• Supplied information:
____
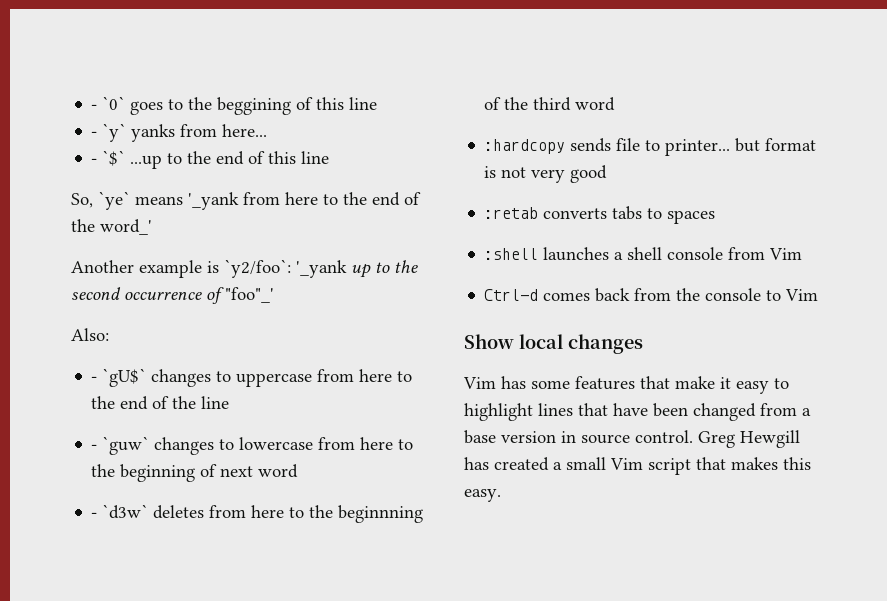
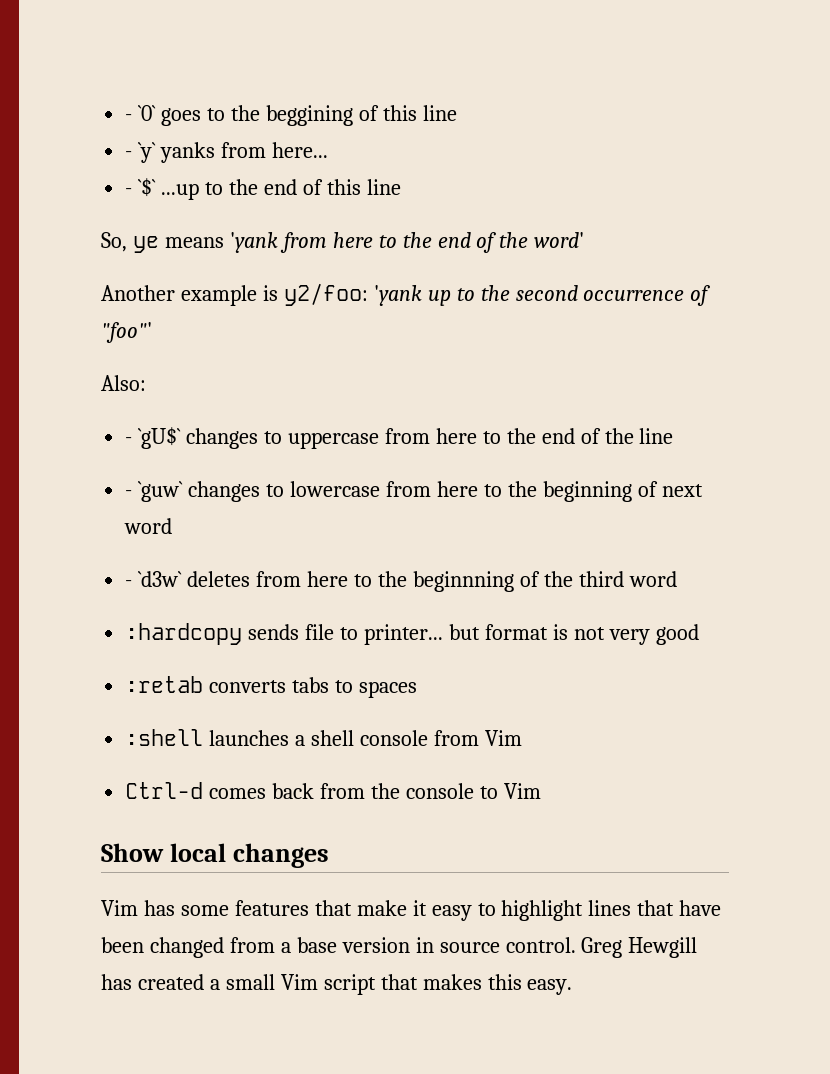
[98,191,421,210] [71,219,152,235] `ye` means '_yank from here to the end of the word_' -> [132,232,585,253] ye means 'yank from here to the end of the word'
[224,259,347,278] `y2/foo`: '_yank -> [283,283,422,306] y2/foo: 'yank
[225,287,274,303] "foo"_' -> [101,322,152,343] "foo"'

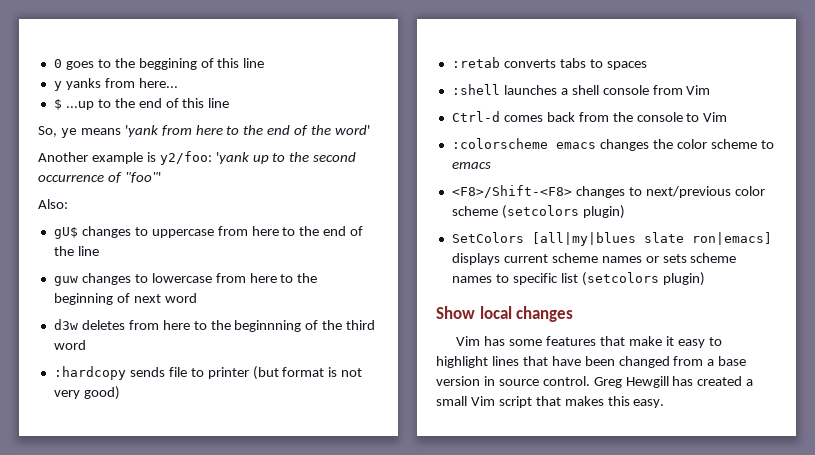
[125,105,157,121] - `0` -> [53,59,62,68] 0
[125,142,157,163] - `y` -> [53,81,62,91] y
[125,178,157,197] - `$` -> [53,99,62,110] $
[125,427,182,449] - `gU$` -> [53,227,78,239] gU$
[125,481,184,502] - `guw` -> [53,276,78,286] guw
[125,571,183,587] - `d3w` -> [53,319,78,330] d3w
[363,624,480,645] printer... but -> [207,366,279,380] printer (but
[655,624,699,645] good -> [83,386,120,400] good)
(541, 791) none -> [451,138,774,151] [451,162,491,169] [451,185,765,198] [451,205,625,219] [451,232,772,246] [451,253,737,265] [451,272,705,286] // :colorscheme emacs changes the color scheme to emacs // <F8>/Shift-<F8> changes to next/previous color scheme (setcolors plugin) // SetColors [all|my|blues slate ron|emacs] displays current scheme names or sets scheme names to specific list (setcolors plugin)

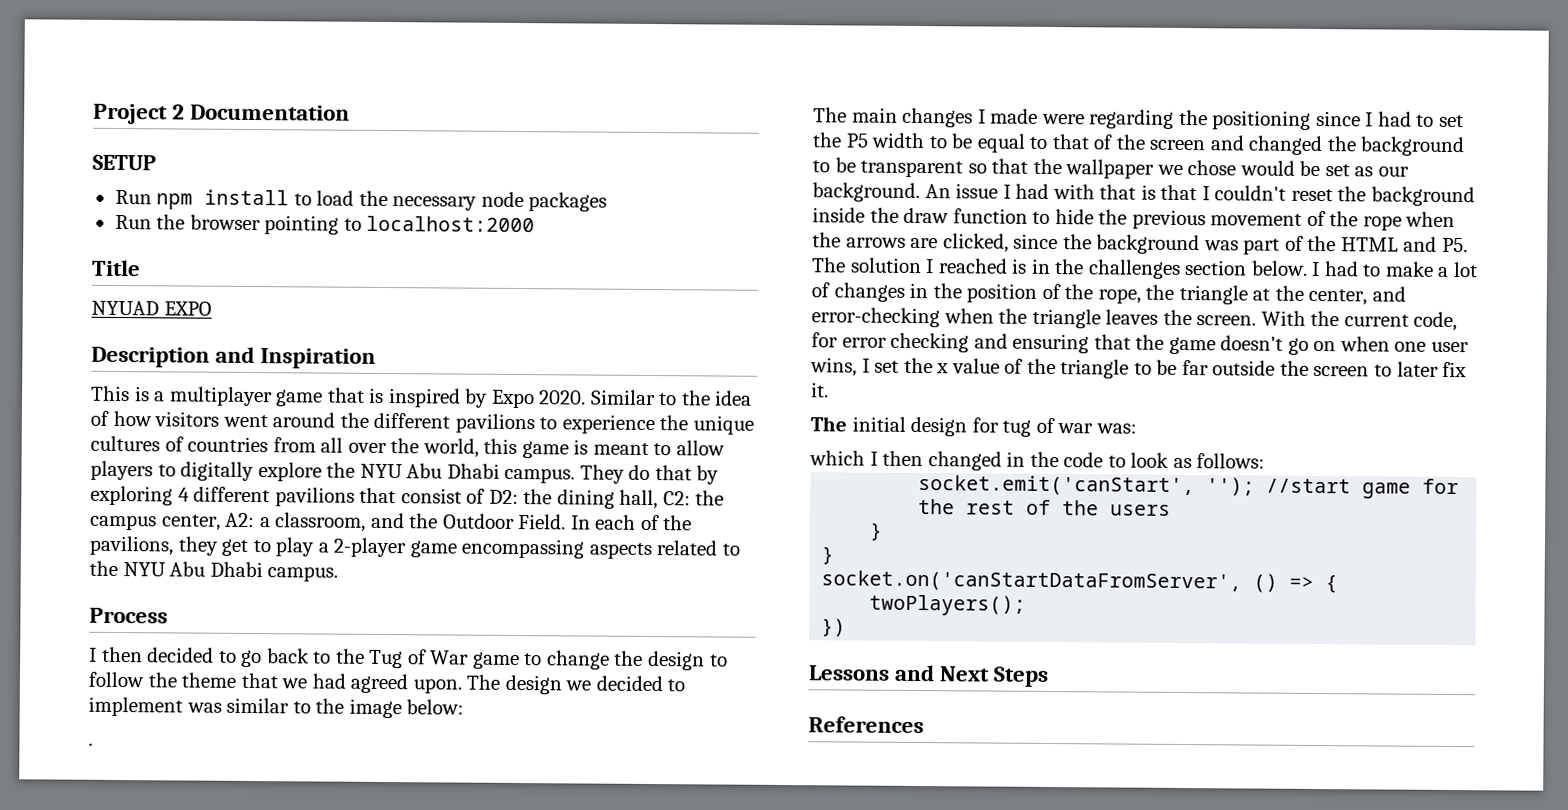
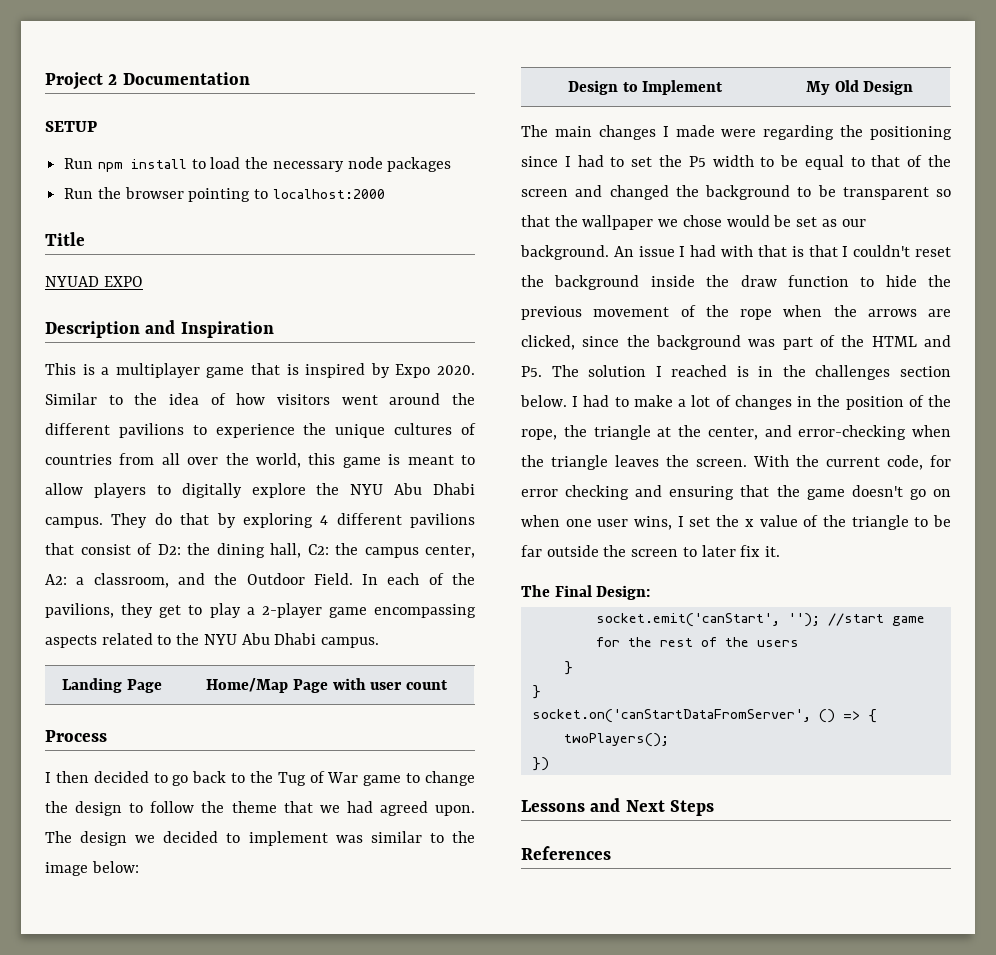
(339, 574) none -> [62,678,162,693] [206,678,448,693] // Landing Page | Home/Map Page with user count
[88,742,93,746] // . -> [567,80,724,95] [805,80,914,95] // Design to Implement | My Old Design
[851,416,1137,437] [809,450,1266,471] initial design for tug of war was: // which I then changed in the code to look as follows: -> [554,585,651,600] Final Design:

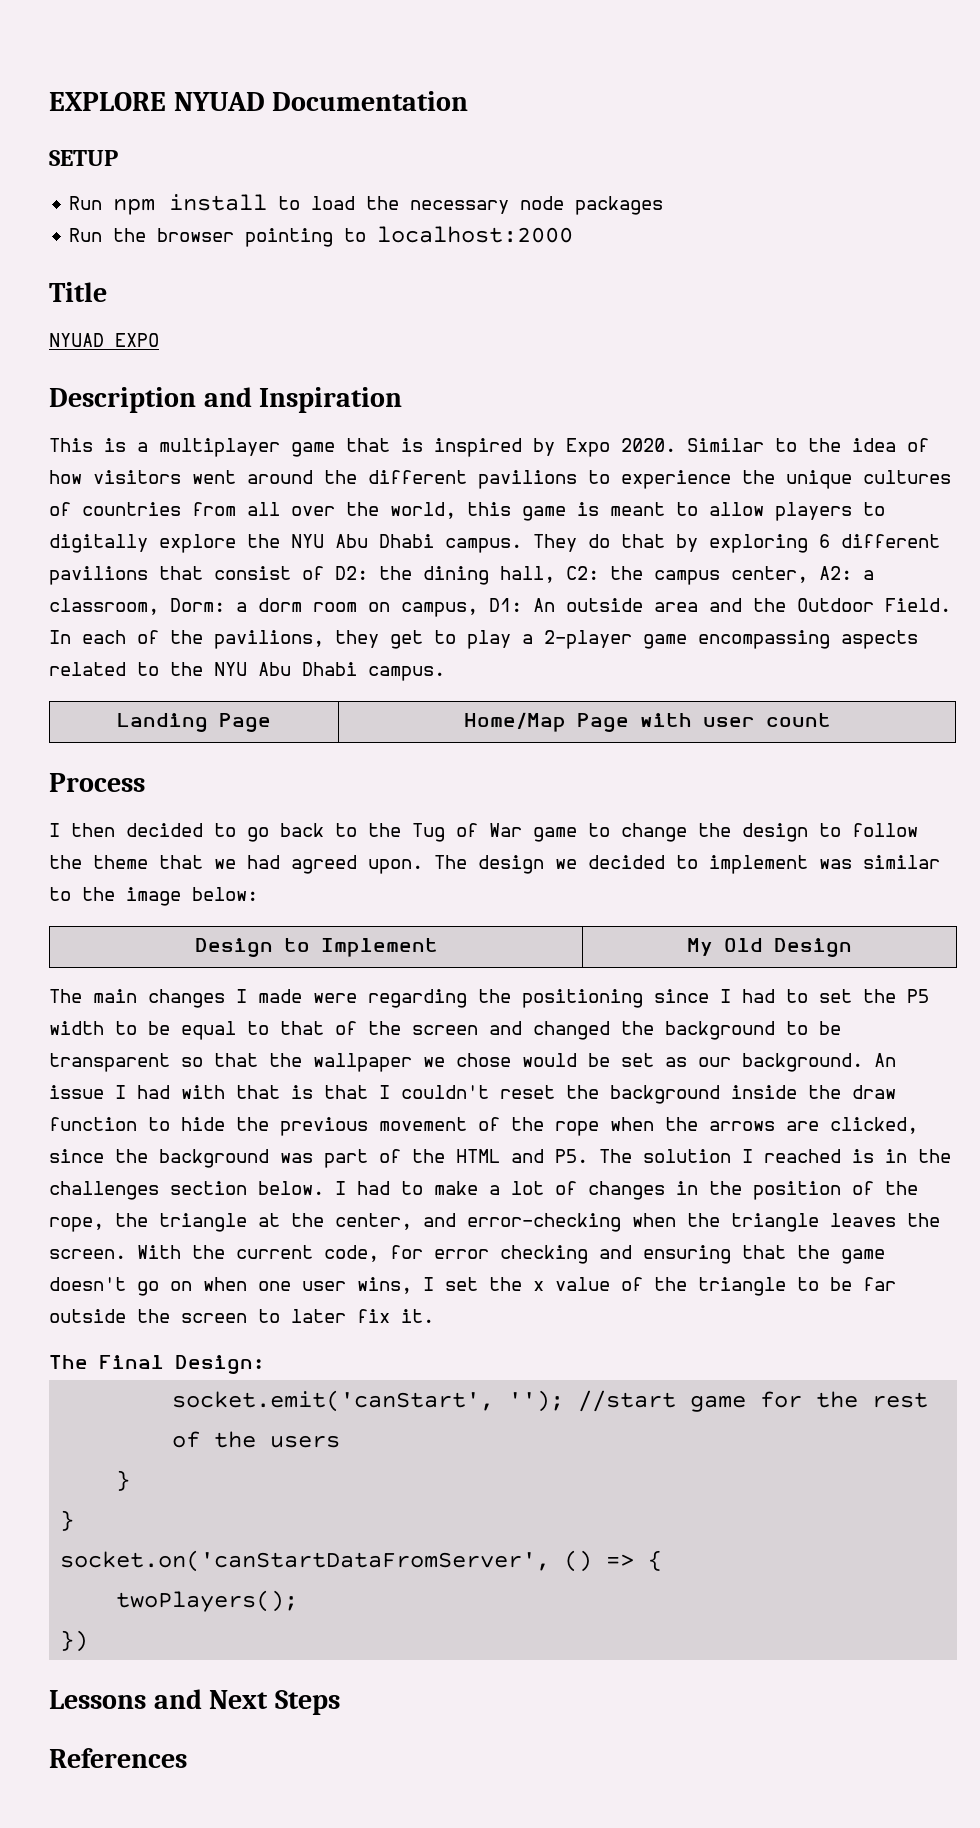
[45,72,118,90] Project 2 -> [49,92,265,111] EXPLORE NYUAD
[320,515,329,525] 4 -> [819,534,830,548] 6
(169, 580) none -> [170,598,698,617] Dorm: a dorm room on campus, D1: An outside area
____
• Work required: Could you write out all the records exactly, without the pictures?

• Task solution:
[98,191,421,210] [71,219,152,235] `ye` means '_yank from here to the end of the word_' -> [132,232,585,253] ye means 'yank from here to the end of the word'
[224,259,347,278] `y2/foo`: '_yank -> [283,283,422,306] y2/foo: 'yank
[225,287,274,303] "foo"_' -> [101,322,152,343] "foo"'

[125,105,157,121] - `0` -> [53,59,62,68] 0
[125,142,157,163] - `y` -> [53,81,62,91] y
[125,178,157,197] - `$` -> [53,99,62,110] $
[125,427,182,449] - `gU$` -> [53,227,78,239] gU$
[125,481,184,502] - `guw` -> [53,276,78,286] guw
[125,571,183,587] - `d3w` -> [53,319,78,330] d3w
[363,624,480,645] printer... but -> [207,366,279,380] printer (but
[655,624,699,645] good -> [83,386,120,400] good)
(541, 791) none -> [451,138,774,151] [451,162,491,169] [451,185,765,198] [451,205,625,219] [451,232,772,246] [451,253,737,265] [451,272,705,286] // :colorscheme emacs changes the color scheme to emacs // <F8>/Shift-<F8> changes to next/previous color scheme (setcolors plugin) // SetColors [all|my|blues slate ron|emacs] displays current scheme names or sets scheme names to specific list (setcolors plugin)

(339, 574) none -> [62,678,162,693] [206,678,448,693] // Landing Page | Home/Map Page with user count
[88,742,93,746] // . -> [567,80,724,95] [805,80,914,95] // Design to Implement | My Old Design
[851,416,1137,437] [809,450,1266,471] initial design for tug of war was: // which I then changed in the code to look as follows: -> [554,585,651,600] Final Design:

[45,72,118,90] Project 2 -> [49,92,265,111] EXPLORE NYUAD
[320,515,329,525] 4 -> [819,534,830,548] 6
(169, 580) none -> [170,598,698,617] Dorm: a dorm room on campus, D1: An outside area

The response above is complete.